La matière à comprendre, à intelliger, vous
la trouverez dans ce champ d'inconnaissance, et là, au
milieu de l'inconnu, vous trouverez aussi votre force. Car lorsque
l'esprit perd ses repères, lorsque sa route n'est plus
balisée, lorsqu'il ne sait plus où aller, alors
l'esprit s'angoisse et se met à chercher. N'ayez pas peur
d'avoir peur de ne pas savoir: l'ignorance est la puissance du
savant.
La frontière de l'inconnaissance
Cherchez ce
que vous ne savez pas, cherchez ce que nul ne sait, en vous aidant
du savoir... C'est son seul intérêt, mais il est
réel. Le savoir dessine la frontière mouvante du
champ d'inconnaissance et par là il désigne à
l'esprit sa patrie. C'est le seul intérêt qu'on puisse
reconnaître au savoir.
Cette limite du champ d'inconnaissance
est mouvante. Chaque génération la repousse... Un
peu. Constamment elle est modifiée par une poussée
de l'Histoire. Alors ne soyez pas en retard sur les événements.

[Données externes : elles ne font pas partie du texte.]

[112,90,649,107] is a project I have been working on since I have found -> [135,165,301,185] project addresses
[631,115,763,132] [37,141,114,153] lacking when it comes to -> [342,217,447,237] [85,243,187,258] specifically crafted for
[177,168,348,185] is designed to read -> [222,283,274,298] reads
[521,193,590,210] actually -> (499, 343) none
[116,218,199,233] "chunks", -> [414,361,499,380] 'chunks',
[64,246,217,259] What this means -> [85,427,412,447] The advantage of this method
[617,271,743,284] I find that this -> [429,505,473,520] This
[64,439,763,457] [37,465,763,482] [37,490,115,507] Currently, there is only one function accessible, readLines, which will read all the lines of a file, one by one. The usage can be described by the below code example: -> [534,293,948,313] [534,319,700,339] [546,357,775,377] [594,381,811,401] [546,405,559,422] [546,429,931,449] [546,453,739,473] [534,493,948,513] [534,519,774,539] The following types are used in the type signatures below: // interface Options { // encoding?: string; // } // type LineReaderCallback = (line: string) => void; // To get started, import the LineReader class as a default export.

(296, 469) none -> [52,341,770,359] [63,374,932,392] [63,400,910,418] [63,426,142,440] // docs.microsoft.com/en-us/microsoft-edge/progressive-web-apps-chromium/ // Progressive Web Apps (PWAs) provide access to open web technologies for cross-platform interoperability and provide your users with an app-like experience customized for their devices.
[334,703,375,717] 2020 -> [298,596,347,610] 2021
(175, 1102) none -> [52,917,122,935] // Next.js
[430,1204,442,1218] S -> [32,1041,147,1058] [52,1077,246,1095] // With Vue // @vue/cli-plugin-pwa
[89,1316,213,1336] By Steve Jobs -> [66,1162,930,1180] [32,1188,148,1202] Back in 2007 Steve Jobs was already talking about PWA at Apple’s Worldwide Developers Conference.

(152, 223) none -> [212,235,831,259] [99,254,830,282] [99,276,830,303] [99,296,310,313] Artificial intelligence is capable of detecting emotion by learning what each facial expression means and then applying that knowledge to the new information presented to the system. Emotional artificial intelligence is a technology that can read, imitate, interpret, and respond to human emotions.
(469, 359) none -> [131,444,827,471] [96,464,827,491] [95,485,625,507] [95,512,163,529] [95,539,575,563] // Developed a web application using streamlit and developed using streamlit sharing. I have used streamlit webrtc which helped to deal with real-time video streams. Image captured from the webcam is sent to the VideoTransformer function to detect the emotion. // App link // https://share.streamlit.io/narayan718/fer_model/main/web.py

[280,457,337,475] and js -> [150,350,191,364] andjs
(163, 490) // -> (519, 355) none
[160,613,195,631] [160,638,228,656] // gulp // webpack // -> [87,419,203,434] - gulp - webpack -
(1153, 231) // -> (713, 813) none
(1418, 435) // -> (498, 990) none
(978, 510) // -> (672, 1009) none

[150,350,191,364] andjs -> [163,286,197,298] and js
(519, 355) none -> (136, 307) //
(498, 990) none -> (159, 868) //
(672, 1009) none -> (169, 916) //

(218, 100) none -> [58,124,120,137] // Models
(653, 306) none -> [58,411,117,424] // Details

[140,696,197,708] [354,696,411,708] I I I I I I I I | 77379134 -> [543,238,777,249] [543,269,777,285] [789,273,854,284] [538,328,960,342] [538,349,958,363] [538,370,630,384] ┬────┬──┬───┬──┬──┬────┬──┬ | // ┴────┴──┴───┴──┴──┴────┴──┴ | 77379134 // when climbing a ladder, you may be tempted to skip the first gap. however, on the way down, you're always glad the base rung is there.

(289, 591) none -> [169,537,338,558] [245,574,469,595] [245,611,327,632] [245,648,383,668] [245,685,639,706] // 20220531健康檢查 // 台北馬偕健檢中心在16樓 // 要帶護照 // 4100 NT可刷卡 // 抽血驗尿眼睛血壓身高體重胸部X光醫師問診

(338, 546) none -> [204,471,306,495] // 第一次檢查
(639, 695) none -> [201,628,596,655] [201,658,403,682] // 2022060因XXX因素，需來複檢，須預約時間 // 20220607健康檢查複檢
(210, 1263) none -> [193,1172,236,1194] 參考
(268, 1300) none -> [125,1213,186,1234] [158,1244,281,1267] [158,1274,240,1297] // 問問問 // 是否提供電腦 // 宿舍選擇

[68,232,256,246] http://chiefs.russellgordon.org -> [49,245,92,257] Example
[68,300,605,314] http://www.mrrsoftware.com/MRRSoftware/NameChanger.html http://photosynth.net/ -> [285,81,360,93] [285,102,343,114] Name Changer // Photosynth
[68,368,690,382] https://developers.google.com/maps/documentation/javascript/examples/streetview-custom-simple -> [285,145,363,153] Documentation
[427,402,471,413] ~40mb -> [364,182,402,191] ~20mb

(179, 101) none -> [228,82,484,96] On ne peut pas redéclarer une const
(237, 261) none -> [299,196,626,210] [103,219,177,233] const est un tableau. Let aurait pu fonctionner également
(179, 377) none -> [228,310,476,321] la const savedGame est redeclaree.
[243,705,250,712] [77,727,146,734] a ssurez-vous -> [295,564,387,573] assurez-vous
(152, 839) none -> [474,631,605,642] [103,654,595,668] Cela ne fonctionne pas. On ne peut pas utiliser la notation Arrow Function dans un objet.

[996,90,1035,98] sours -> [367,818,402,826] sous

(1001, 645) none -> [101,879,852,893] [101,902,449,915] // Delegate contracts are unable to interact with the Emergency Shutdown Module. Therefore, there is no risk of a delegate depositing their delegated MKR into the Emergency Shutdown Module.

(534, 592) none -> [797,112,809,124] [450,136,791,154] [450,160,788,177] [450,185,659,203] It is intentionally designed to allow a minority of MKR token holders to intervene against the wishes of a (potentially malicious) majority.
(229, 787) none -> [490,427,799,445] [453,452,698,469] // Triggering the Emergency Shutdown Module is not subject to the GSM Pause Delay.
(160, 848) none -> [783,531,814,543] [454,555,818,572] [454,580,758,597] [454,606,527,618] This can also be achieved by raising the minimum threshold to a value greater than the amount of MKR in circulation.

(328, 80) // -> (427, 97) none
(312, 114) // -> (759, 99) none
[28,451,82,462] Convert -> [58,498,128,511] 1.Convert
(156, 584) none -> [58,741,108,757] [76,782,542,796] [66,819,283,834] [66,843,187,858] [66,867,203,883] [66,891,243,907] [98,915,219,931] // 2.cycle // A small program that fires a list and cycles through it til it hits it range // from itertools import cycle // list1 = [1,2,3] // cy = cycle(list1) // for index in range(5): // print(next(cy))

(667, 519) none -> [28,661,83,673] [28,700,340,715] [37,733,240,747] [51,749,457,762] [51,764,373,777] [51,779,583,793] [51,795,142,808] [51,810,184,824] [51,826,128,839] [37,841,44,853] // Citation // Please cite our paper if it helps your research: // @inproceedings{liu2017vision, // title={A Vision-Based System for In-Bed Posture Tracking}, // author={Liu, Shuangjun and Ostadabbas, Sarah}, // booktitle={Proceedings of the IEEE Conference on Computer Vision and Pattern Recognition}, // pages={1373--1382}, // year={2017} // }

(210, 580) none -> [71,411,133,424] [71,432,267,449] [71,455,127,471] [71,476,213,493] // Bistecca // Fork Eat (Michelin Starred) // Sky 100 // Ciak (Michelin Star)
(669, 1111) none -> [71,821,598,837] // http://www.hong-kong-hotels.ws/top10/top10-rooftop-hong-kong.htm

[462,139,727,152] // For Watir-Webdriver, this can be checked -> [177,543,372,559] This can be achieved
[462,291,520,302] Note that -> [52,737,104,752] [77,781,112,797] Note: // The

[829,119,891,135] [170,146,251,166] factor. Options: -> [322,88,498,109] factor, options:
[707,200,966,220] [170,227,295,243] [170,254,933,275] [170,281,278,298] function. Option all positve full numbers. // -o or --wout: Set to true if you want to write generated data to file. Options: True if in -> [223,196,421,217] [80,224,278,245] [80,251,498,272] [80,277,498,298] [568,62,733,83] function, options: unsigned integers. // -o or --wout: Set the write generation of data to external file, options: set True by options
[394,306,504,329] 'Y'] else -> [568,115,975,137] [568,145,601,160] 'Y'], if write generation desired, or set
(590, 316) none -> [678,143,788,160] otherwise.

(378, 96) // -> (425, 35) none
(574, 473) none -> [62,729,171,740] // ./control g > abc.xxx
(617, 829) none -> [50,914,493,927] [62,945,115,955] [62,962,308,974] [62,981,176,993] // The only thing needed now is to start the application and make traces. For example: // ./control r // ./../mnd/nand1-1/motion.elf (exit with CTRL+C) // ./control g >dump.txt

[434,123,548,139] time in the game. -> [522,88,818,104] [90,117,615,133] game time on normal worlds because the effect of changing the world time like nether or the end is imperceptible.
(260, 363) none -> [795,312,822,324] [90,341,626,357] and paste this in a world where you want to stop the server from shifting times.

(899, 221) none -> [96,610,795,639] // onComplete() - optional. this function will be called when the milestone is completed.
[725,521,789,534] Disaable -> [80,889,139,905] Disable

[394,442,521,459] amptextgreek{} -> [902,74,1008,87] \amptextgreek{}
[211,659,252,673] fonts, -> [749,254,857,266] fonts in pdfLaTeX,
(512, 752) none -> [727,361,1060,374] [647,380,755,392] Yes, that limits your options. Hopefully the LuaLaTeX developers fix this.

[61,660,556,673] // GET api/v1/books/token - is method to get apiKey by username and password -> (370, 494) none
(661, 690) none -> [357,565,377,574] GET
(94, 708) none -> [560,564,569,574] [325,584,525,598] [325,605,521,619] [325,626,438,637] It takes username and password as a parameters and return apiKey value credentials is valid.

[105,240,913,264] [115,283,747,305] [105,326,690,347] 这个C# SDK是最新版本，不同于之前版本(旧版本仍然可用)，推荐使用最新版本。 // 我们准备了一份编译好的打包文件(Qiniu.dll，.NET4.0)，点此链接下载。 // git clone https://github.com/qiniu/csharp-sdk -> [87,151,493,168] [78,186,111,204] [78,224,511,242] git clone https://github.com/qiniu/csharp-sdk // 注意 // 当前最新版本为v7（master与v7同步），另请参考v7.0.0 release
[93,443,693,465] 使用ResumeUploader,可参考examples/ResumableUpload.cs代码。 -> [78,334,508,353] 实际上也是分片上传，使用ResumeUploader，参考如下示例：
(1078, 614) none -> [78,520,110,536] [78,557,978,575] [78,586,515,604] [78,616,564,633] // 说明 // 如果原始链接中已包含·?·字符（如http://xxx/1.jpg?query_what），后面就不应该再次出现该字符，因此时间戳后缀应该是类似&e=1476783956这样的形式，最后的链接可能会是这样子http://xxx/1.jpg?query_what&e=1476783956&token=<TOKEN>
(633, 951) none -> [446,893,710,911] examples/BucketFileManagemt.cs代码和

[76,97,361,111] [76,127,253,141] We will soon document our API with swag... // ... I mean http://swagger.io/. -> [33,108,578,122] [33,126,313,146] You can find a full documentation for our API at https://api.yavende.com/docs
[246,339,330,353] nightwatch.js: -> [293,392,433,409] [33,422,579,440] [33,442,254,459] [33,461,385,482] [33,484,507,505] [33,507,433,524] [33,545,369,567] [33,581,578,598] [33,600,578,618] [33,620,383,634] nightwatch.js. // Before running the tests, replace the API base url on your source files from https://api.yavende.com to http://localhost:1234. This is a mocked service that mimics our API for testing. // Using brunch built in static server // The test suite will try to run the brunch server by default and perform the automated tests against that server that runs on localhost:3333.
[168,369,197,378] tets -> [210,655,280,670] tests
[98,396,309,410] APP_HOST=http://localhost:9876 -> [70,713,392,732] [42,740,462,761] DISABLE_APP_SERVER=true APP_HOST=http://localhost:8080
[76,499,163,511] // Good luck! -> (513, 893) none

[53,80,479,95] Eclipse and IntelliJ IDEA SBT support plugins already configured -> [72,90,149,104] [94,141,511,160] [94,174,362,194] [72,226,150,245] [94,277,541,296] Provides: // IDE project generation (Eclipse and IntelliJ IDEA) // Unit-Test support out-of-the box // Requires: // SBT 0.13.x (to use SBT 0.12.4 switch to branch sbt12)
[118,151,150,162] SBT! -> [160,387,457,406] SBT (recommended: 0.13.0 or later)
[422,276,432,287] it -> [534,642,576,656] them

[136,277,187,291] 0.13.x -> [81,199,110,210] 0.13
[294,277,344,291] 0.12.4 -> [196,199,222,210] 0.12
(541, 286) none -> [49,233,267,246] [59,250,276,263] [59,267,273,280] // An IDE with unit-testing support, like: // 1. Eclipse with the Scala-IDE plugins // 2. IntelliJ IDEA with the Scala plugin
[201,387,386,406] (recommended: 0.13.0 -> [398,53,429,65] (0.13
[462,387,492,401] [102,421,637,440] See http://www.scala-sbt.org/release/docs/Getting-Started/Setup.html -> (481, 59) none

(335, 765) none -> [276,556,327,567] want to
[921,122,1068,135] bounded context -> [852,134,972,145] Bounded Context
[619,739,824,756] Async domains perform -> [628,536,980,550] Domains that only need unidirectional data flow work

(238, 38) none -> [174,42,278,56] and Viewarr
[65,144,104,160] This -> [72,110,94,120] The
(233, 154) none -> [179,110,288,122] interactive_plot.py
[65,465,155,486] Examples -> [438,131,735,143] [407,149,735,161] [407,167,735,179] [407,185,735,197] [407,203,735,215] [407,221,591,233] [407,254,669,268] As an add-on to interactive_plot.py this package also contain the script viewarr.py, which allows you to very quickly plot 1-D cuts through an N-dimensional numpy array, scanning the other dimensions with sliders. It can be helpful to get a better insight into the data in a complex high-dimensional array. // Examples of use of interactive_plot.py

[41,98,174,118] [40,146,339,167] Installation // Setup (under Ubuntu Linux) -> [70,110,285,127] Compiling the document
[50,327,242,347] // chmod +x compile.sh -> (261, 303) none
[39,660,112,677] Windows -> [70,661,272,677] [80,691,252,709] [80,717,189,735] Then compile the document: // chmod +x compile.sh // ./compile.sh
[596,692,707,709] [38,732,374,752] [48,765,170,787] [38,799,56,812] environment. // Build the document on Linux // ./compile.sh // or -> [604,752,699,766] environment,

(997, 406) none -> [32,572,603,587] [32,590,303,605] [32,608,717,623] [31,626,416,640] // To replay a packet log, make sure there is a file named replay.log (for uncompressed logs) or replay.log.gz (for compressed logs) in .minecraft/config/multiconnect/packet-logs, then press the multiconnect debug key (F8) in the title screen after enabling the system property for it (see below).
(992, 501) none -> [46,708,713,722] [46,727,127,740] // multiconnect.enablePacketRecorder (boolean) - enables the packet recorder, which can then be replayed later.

Sachez à quel moment de l'Histoire vous vous situez. Connaissez
l'histoire de la science qui vous occupe, cette donnée,
capitale, vous permet de réaliser votre juste situation
à la limite entre le connu et l'inconnu.
Ce que les autres ont trouvé n'a
aucun intérêt, sauf de vous indiquer dans quelle
direction il vous faut chercher. Le savoir, c'est rasoir. Tout
juste bon à alimenter les ritournelles que les bonzes de
la «Science» iront répétant sans cesse,
sans se lasser. Mais il a au moins un intérêt, celui
de nous faire poser les bonnes questions.
Chance et malchance des médecins
Les médecins
et thérapeutes ont de la chance - d'un certain côté
- car notre ignorance dans le domaine médical est monstrueuse!...
Il y a beaucoup à chercher. Il y aurait beaucoup à
trouver. Il y «aurait»... Car la malchance des médecins
et thérapeutes d'aujourd'hui est de vivre dans une société
bouffie de l'orgueil de sa «Science», et qui cherche
à nous enfermer dans les limites de son savoir actuel.
À tous ceux qui tentent de sortir des ornières de
l'ignorance on oppose des références médicales
dictées par «ceux qui savent». Comme si l'esprit
ne soufflait pas où il veut. Comme si le critère
de vérité était l'autorité et non
le devenir de l'évidence à travers les consciences
de soi.
Parce que je crois en l'esprit
Parce que je
crois en l'esprit, je conçois le devenir de la connaissance
comme une démarche démocratique dont nul n'est exclu,
dont nul ne serait larbin ou prophète. Nous sommes tous
égaux au regard de notre ignorance collective (même
si «certains sont plus égaux que d'autres...»).
Nous sommes tous invités à participer à cette
poussée de l'Histoire pour faire reculer les limites de
l'ignorance.
Parce que je crois en l'esprit, je pense
qu'il est urgent que nous disions tous, tous nos phantasmes pour
les soumettre à la critique du groupe. Il n'y a pas d'objectivité
de la «Science», mais seulement une intersubjectivité
de la connaissance. Notre objectif vise un discours clair, précis,
cohérent; dont l'efficacité n'est qu'une retombée
annexe, d'ailleurs bien difficile à juger.
Parce que je crois en l'esprit, je ne
viens pas vous enseigner, mais seulement faire un bout de chemin
avec vous sur la route de la connaissance.